It was two decades ago to the day – March 24, 2001 – that Mac OS X first became available to users around the world. We’re not always fond of empty sentimentality here at Ars, but the milestone seemed worth a quick note.
Of course, Mac OS X (or macOS 10 as it later became known) didn’t quite survive until his 20th birthday; last year’s macOS Big Sur update brought the version number to 11, ending X’s reign.
But despite its double lifespan on x86 and ARM processors and its ever-closer ties to iOS and iPadOS, today’s macOS is still a direct descendant of that original Mac OS X release. Mac OS X, in turn, evolved in part from Steve Jobs’s NeXT operating system—which was recently acquired by Apple—and its launch heralded the second Jobs era at Apple.
Cheetah, the first release of Mac OS X, was pretty buggy. But it introduced some things that are still present in the operating system today. Those include the dock, which – despite some refinements and added features – is still fundamentally the same as it once was, as well as the modern version of Finder.
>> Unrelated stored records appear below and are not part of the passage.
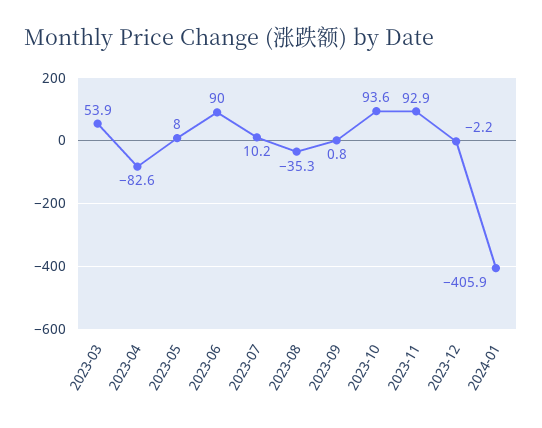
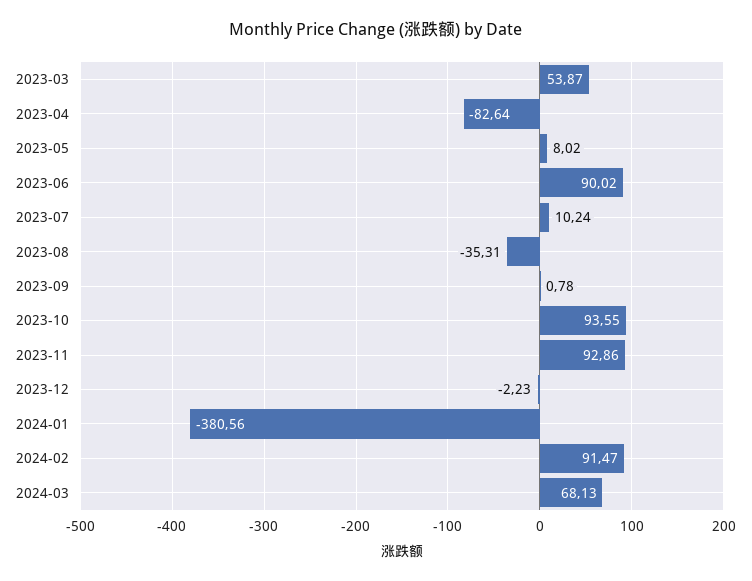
2024-01: -405.9 -> -380.56
2024-02: none -> 91.47
2024-03: none -> 68.13

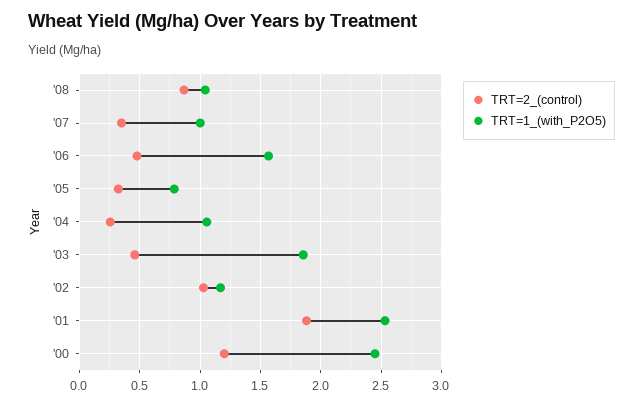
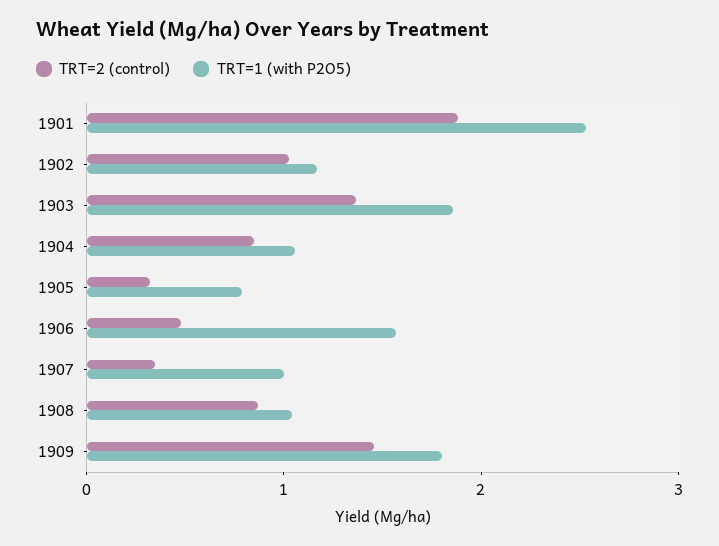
TRT=2_(control), '04: 0.25 -> 0.8
TRT=2_(control), '03: 0.45 -> 1.4
TRT=2_(control), '00: 1.2 -> none
TRT=1_(with_P2O5), '00: 2.45 -> none
TRT=2_(control), 1909: none -> 1.4
TRT=1_(with_P2O5), 1909: none -> 1.8

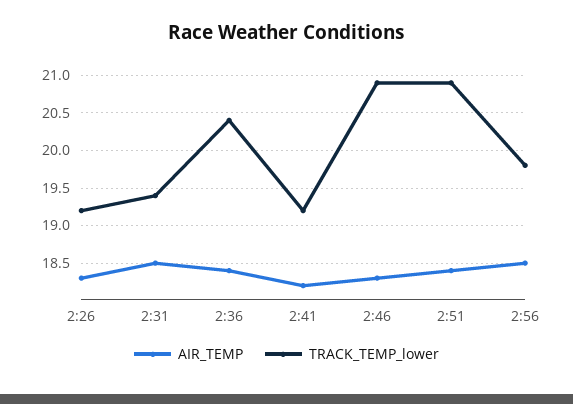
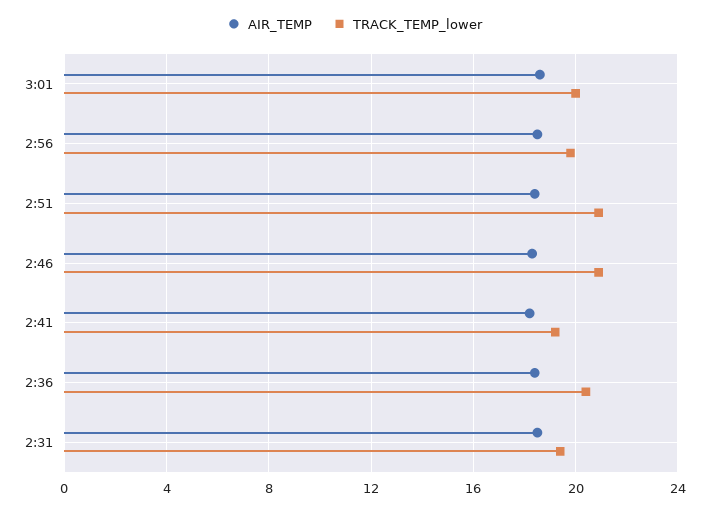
AIR_TEMP, 2:26: 18.3 -> none
TRACK_TEMP_lower, 2:26: 19.2 -> none
AIR_TEMP, 3:01: none -> 18.5
TRACK_TEMP_lower, 3:01: none -> 20

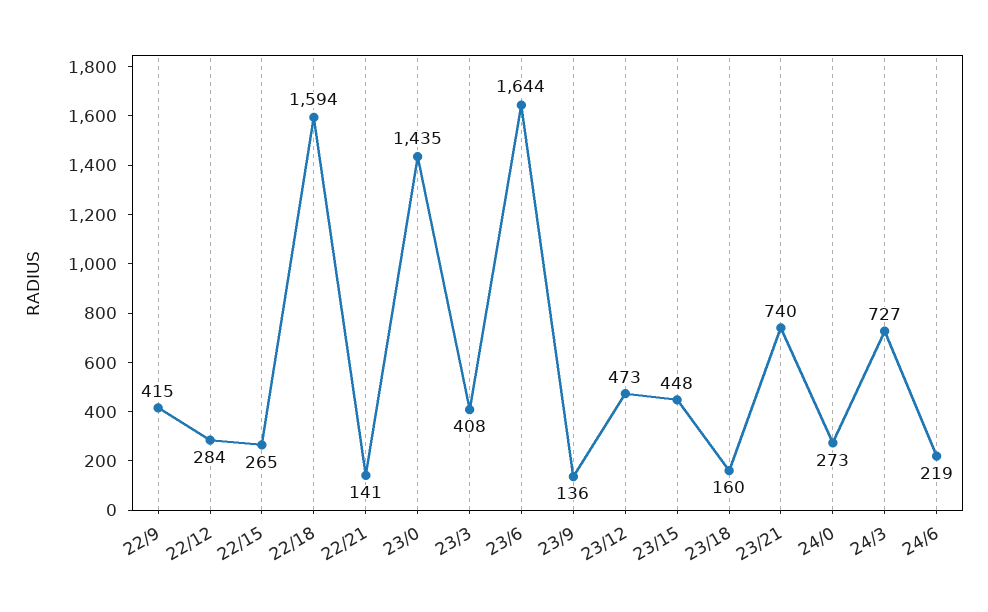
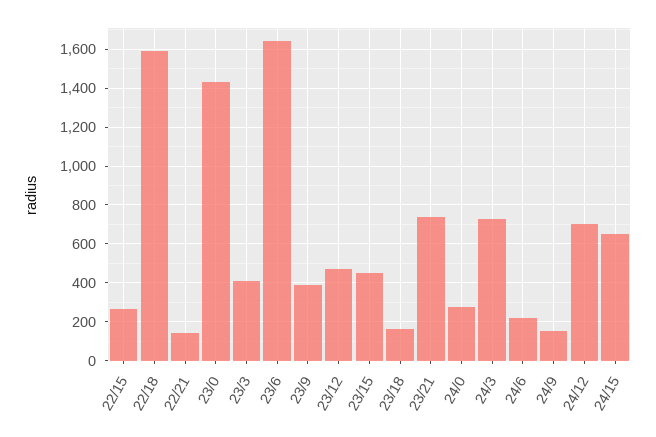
22/9: 415 -> none
22/12: 284 -> none
23/9: 136 -> 400
24/9: none -> 150
24/12: none -> 700
24/15: none -> 650

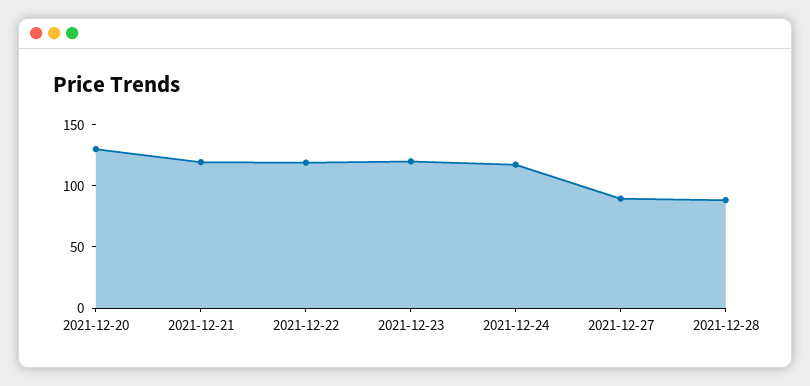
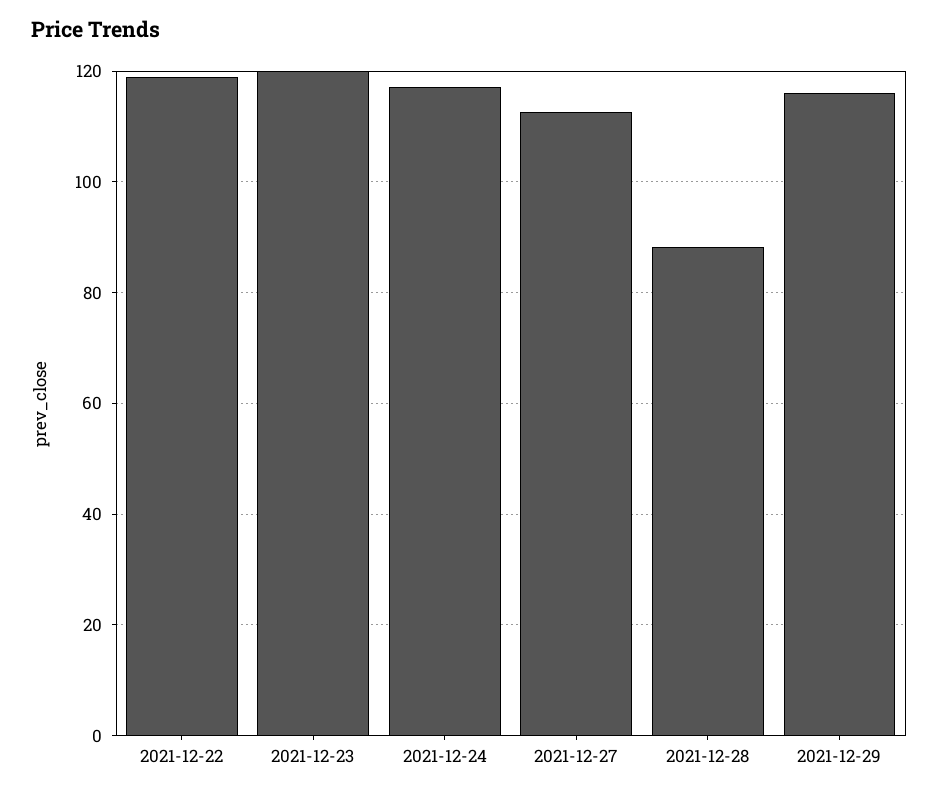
2021-12-20: 130 -> none
2021-12-21: 120 -> none
2021-12-27: 90 -> 112
2021-12-29: none -> 116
And while macOS has seen some user interface and design tweaks that have changed over time, the footprints of Cheetah’s much-hyped Aqua interface can still be found all over Big Sur.
OS X brought many new features and technologies that we now take for granted. For example, Apple’s laptops could immediately come out of sleep mode and it introduced dynamic memory management, among other things.
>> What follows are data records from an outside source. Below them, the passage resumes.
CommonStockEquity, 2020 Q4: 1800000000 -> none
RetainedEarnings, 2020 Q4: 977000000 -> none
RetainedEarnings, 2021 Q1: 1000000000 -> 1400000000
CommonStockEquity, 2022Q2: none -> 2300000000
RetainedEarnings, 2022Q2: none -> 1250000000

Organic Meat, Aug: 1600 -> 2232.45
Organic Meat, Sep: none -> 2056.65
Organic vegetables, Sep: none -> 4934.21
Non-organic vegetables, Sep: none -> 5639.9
The biggest impact of Mac OS X in retrospect may have been in the role it played in inspiring and supporting iOS, which has far surpassed macOS as Apple’s most widely used operating system. Indeed, macOS lives in a very different context today than it did in 2001. It was recently bumped from the No. 2 operating system globally by Google’s Chrome OS, ending a very long run for Mac OS as the world’s second most popular desktop OS in terms of units shipped.
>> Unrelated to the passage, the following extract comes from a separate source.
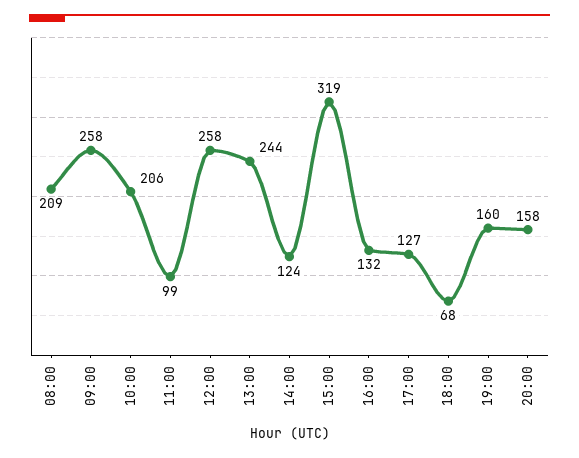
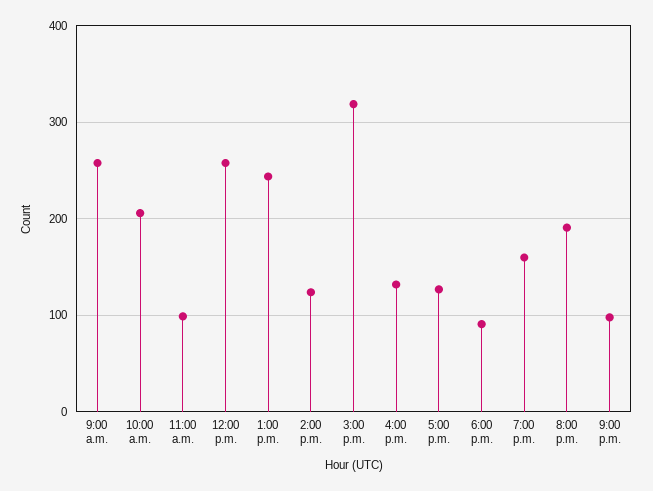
08:00: 209 -> none
18:00: 68 -> 90
20:00: 158 -> 190
9:00 p.m.: none -> 100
The most popular desktop operating system in 2021 will be Windows, as it was in 2001, but the most popular operating system overall is Google’s Android, which has a significantly larger market share in the mobile space than iOS.
So while Mac OS X is influential, today it mainly exists as support for iOS, which itself isn’t the most popular operating system in its category. Despite Apple’s resounding success in the second Steve Jobs era, as well as in the recent Tim Cook era, the Mac is still a relatively niche platform — loved by some, but bypassed by much of the mainstream.
After 20 years a lot has changed, but a lot has also remained the same.